You have been working with Pixar since 1987, you have been working on all the big productions. What have been the milestones for you in your work with computer animation?

Sayre: I think the biggest milestone had to be Toy Story, living through the transition from smaller projects where one or two people could keep it all in their heads and pull something off through sheer force of will, to what seemed at the time a huge project where it became more of a team sport. Along the way has been the privilege of watching the birth of an industry from the inside, and refocusing from technology to storytelling and film-making.

What will be the next big steps in computer animation and digital film? Everything seems already very perfect ... What about the content?

Sayre: I think we are right in the middle of the next big step, a shift in the landscape where the tools became 'good enough' to do very credible work without a huge infrastructure or investment in R&D. This is leveling the playing field, in that a Good Idea now matters more than Expensive Hardware. While we still have a very long way to go indeed until the hyped motto 'anything is possible' is really true without infinite resources, it is no longer enough to simply use the computer in order to dazzle the audience. We have been out of the 'locomotive rushing at the screen' stage for long enough that content is beginning to matter once more.

I would like to think that some day 'happy accidents' in the computer will no longer look like computer accidents, but I fear this is much further off.

You have a background in theater and interactive arts, too. You have been awarded a Distinction at Prix Ars Electronica 91 in the category Interactive Art. Are you still active in this field? Or is computer animation more of a challenge for you?

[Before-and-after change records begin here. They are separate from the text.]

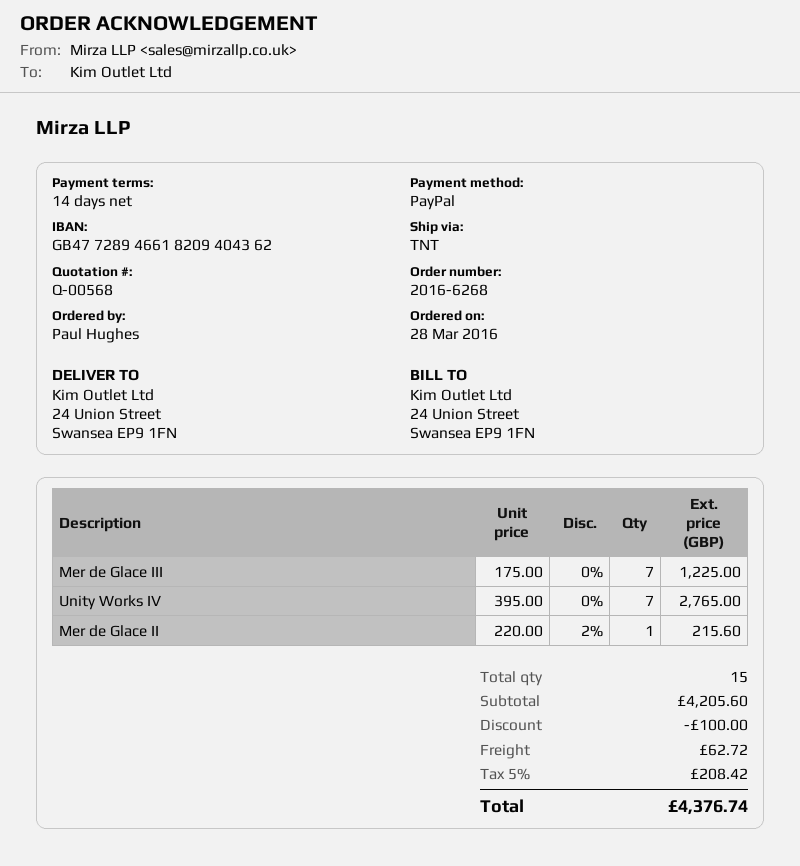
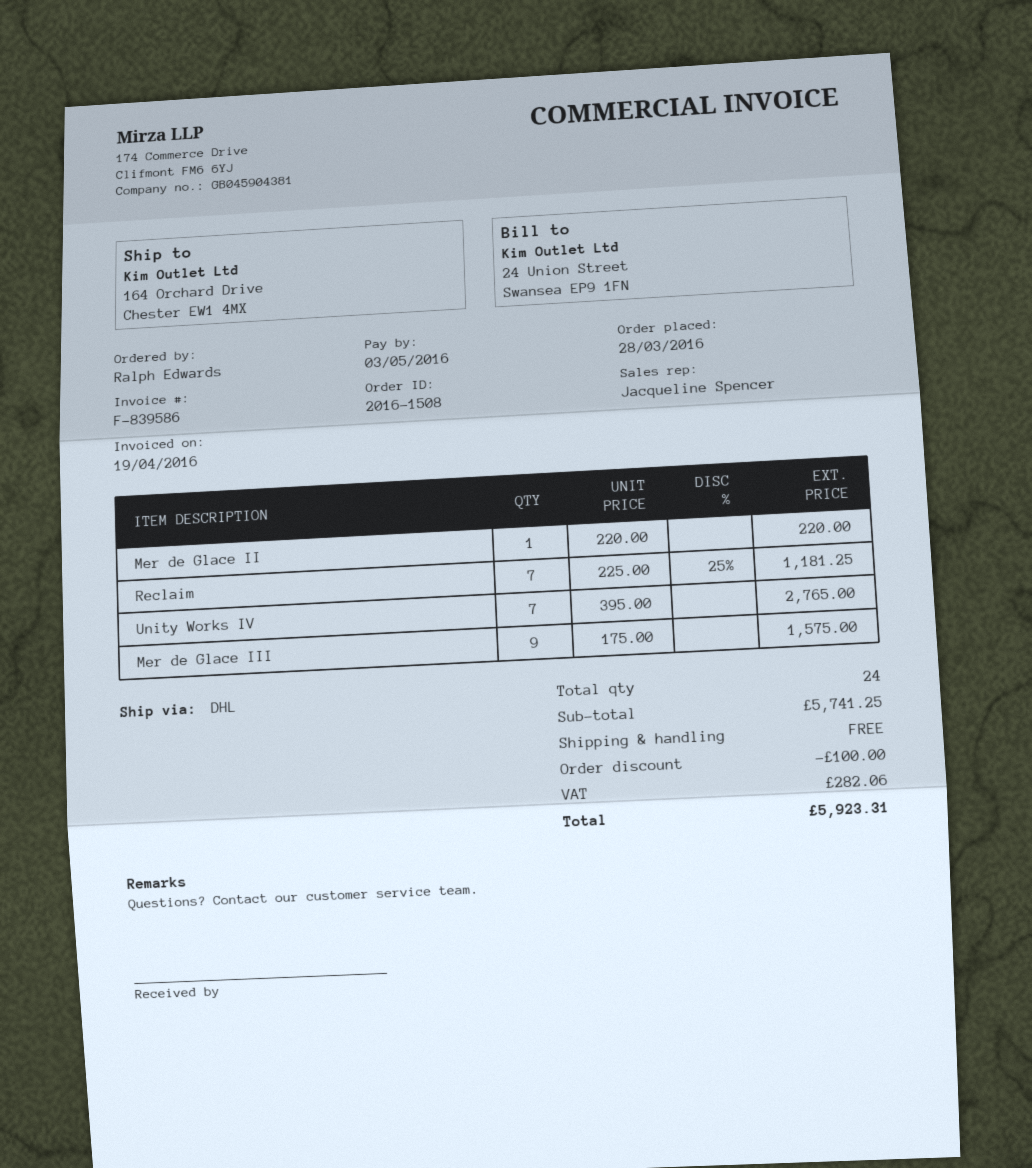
order number: 2016-6268 -> 2016-1508
ordered by: Paul Hughes -> Ralph Edwards
shipping method: TNT -> DHL
ship to: 24 Union Street, Swansea EP9 1FN -> 164 Orchard Drive, Chester EW1 4MX
Mer de Glace III: 7 x 175.00 = 1225.00 -> 9 x 175.00 = 1575.00
Mer de Glace II: 1 x 220.00 - 2% = 215.60 -> 1 x 220.00 = 220.00
Reclaim: none -> 7 x 225.00 - 25% = 1181.25
total quantity: 15 -> 24
subtotal: 4205.60 -> 5741.25
shipping: 62.72 -> 0.00
tax: 208.42 -> 282.06
total: 4376.74 -> 5923.31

Sayre: The pursuits are not so different, and drawing upon those disparate backgrounds can be tremendously useful in film. It was quite rewarding to be able to apply techniques and experience, and indeed some of the same hardware I had originally developed for 1991's The Tumbling Man, to computer animation devices I co-developed for Jurassic Park. I do miss the thrill (and fear) of live performance, and now sublimate with occasional club work.

The denomination 'computer animation /visual effects' for the Prix Ars Electronica Category is not very adequate. You have been suggesting the term 'computer potentiated linear-time visual media'. Why? How to deal with the contradicition 'artistic works'/'commercial works'?

Sayre: I suggest that horrible moniker to provoke a rethink of our domain. What is it exactly which we are considering, and how do we evaluate it? I think we agree that as a jury we focus on linear-time visual media ('otherwise it would be interactive'), but beyond that the distinctions become harder to quantify. That's OK! If we could boil it all down to an air-tight quantity it would perhaps be very boring. I'm trying to suggest that somehow the computer should be used in a way which potentiates, which makes possible something new. If you can do it 'the old way', you probably should. Why [dis]simulate what can be filmed?

The easiest way to deal with the contradiction is to annihilate it.

What are you working on in the moment?

Sayre: I am heading up the technical crew on Brad Bird's first film at Pixar.